_Work instructions_
Once the line containing "- R3NK Chart von TradingView" is found, copy that line and all remaining lines of the records exactly, including the last one, and add nothing.

Data listing: Begin

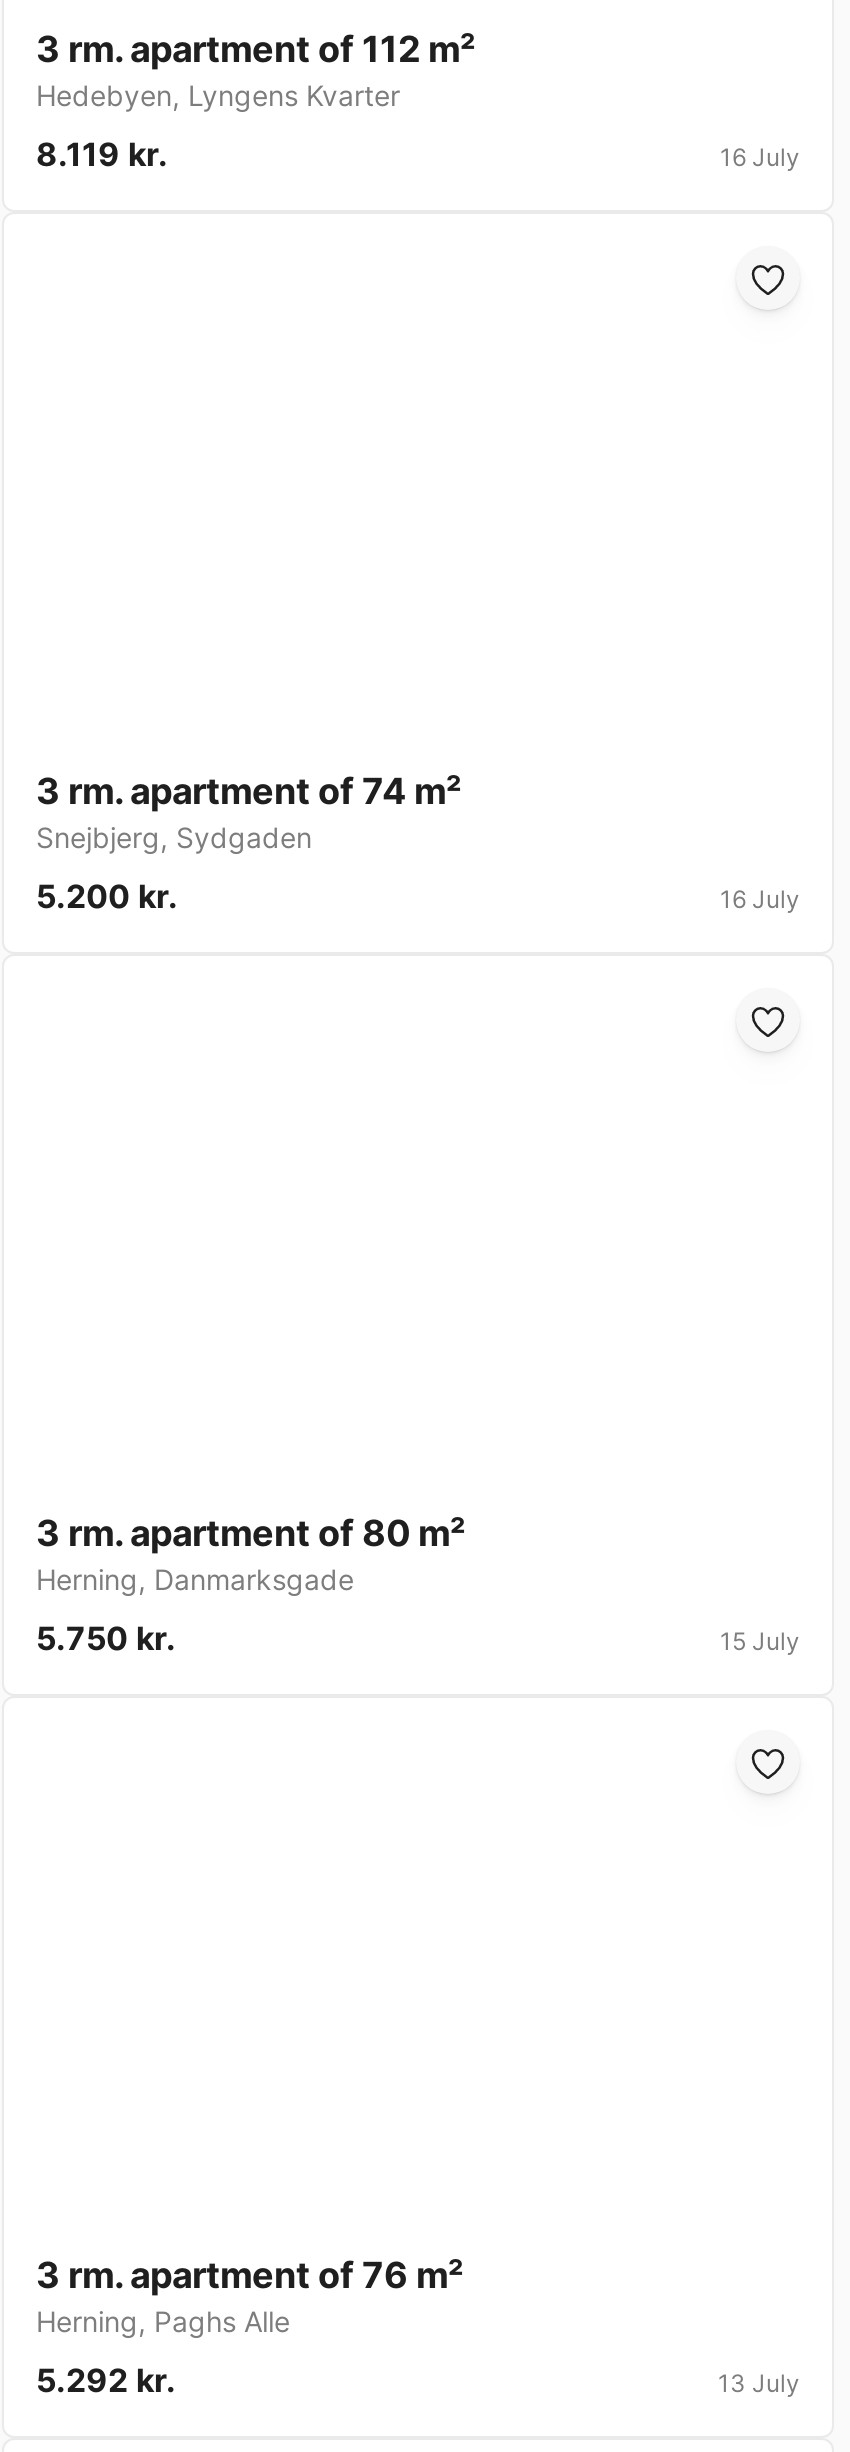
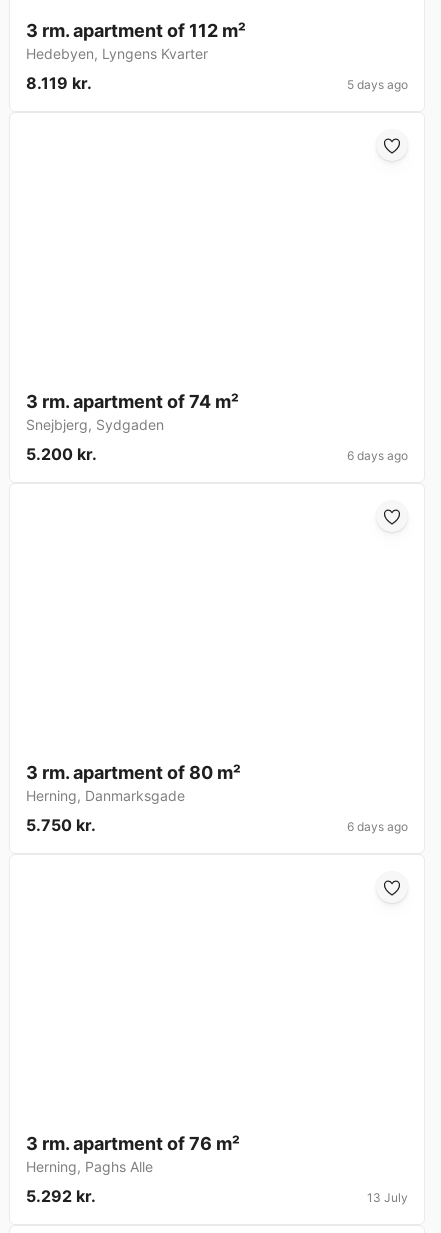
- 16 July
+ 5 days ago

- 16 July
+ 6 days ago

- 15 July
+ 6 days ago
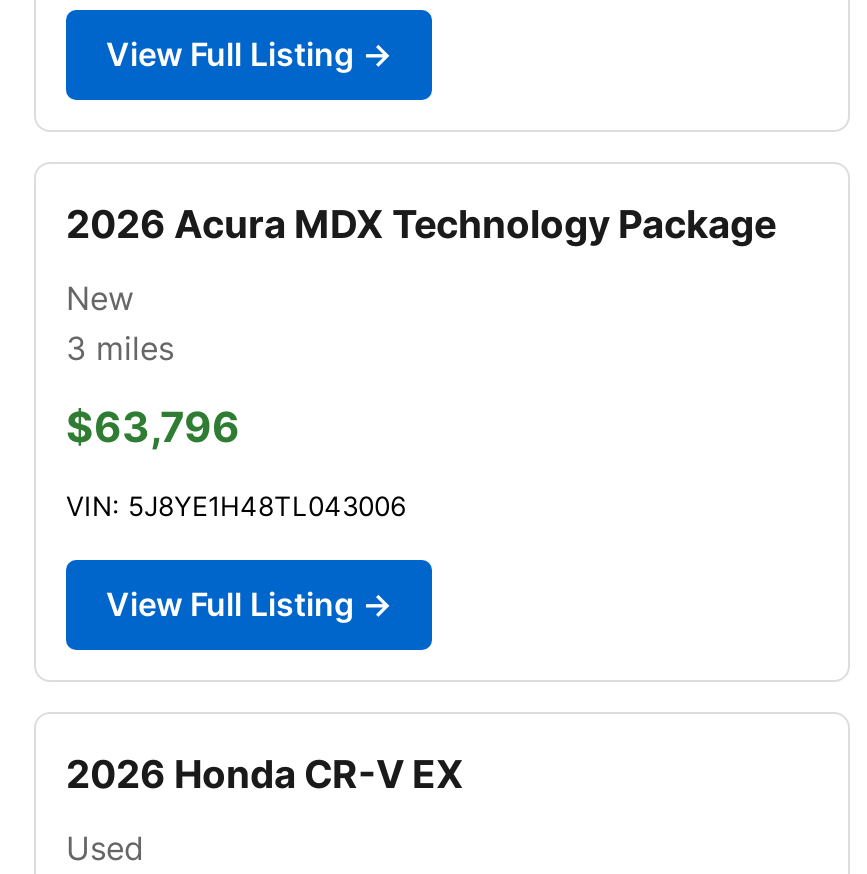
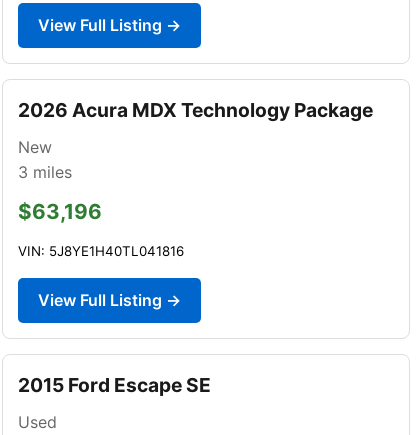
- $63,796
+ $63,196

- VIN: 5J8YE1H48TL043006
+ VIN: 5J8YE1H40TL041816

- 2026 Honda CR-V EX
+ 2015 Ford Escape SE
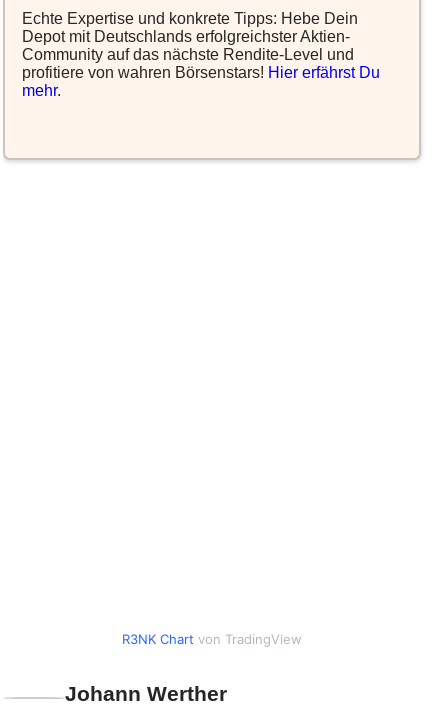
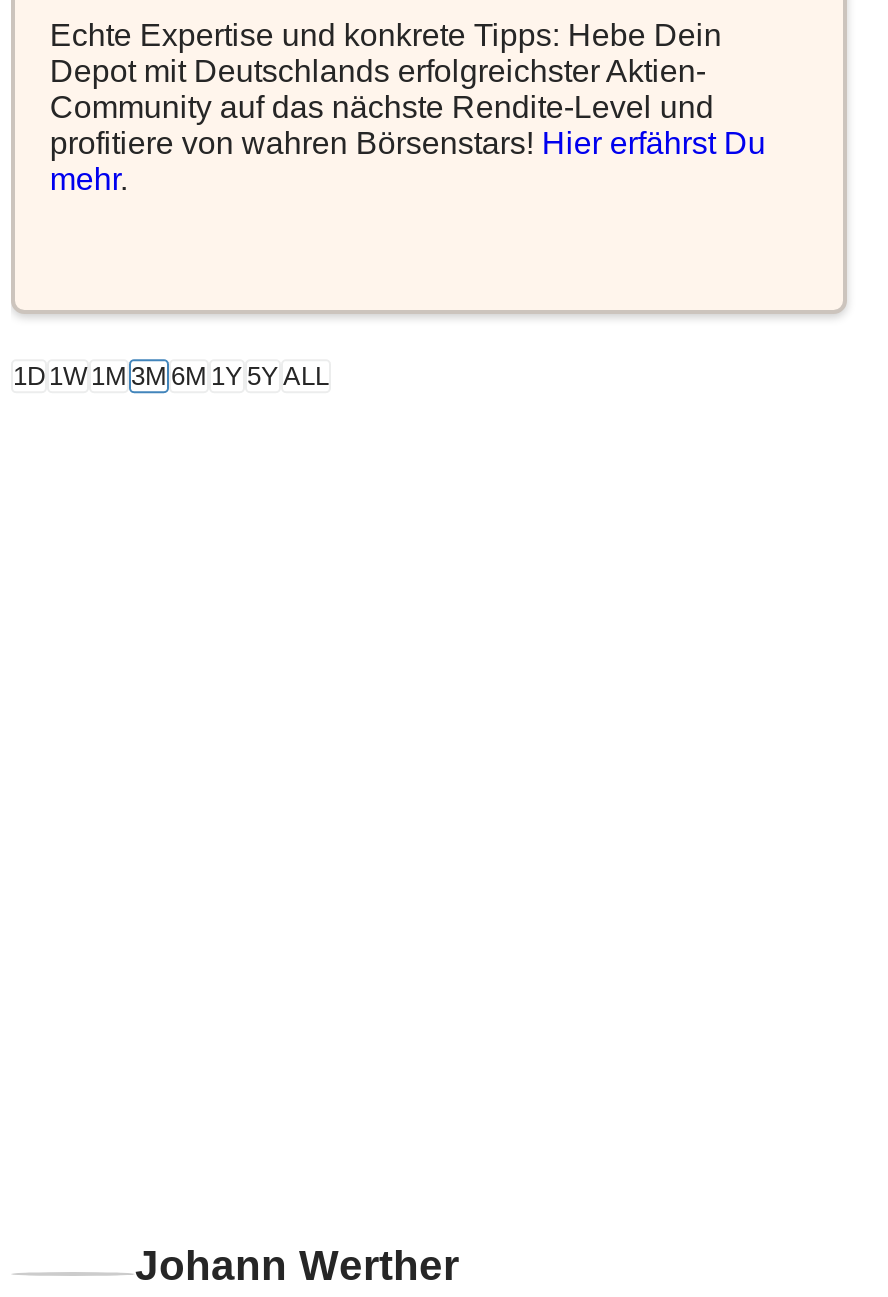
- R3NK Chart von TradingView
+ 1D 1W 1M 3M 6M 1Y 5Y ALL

Data listing: End

_Task answer_
- R3NK Chart von TradingView
+ 1D 1W 1M 3M 6M 1Y 5Y ALL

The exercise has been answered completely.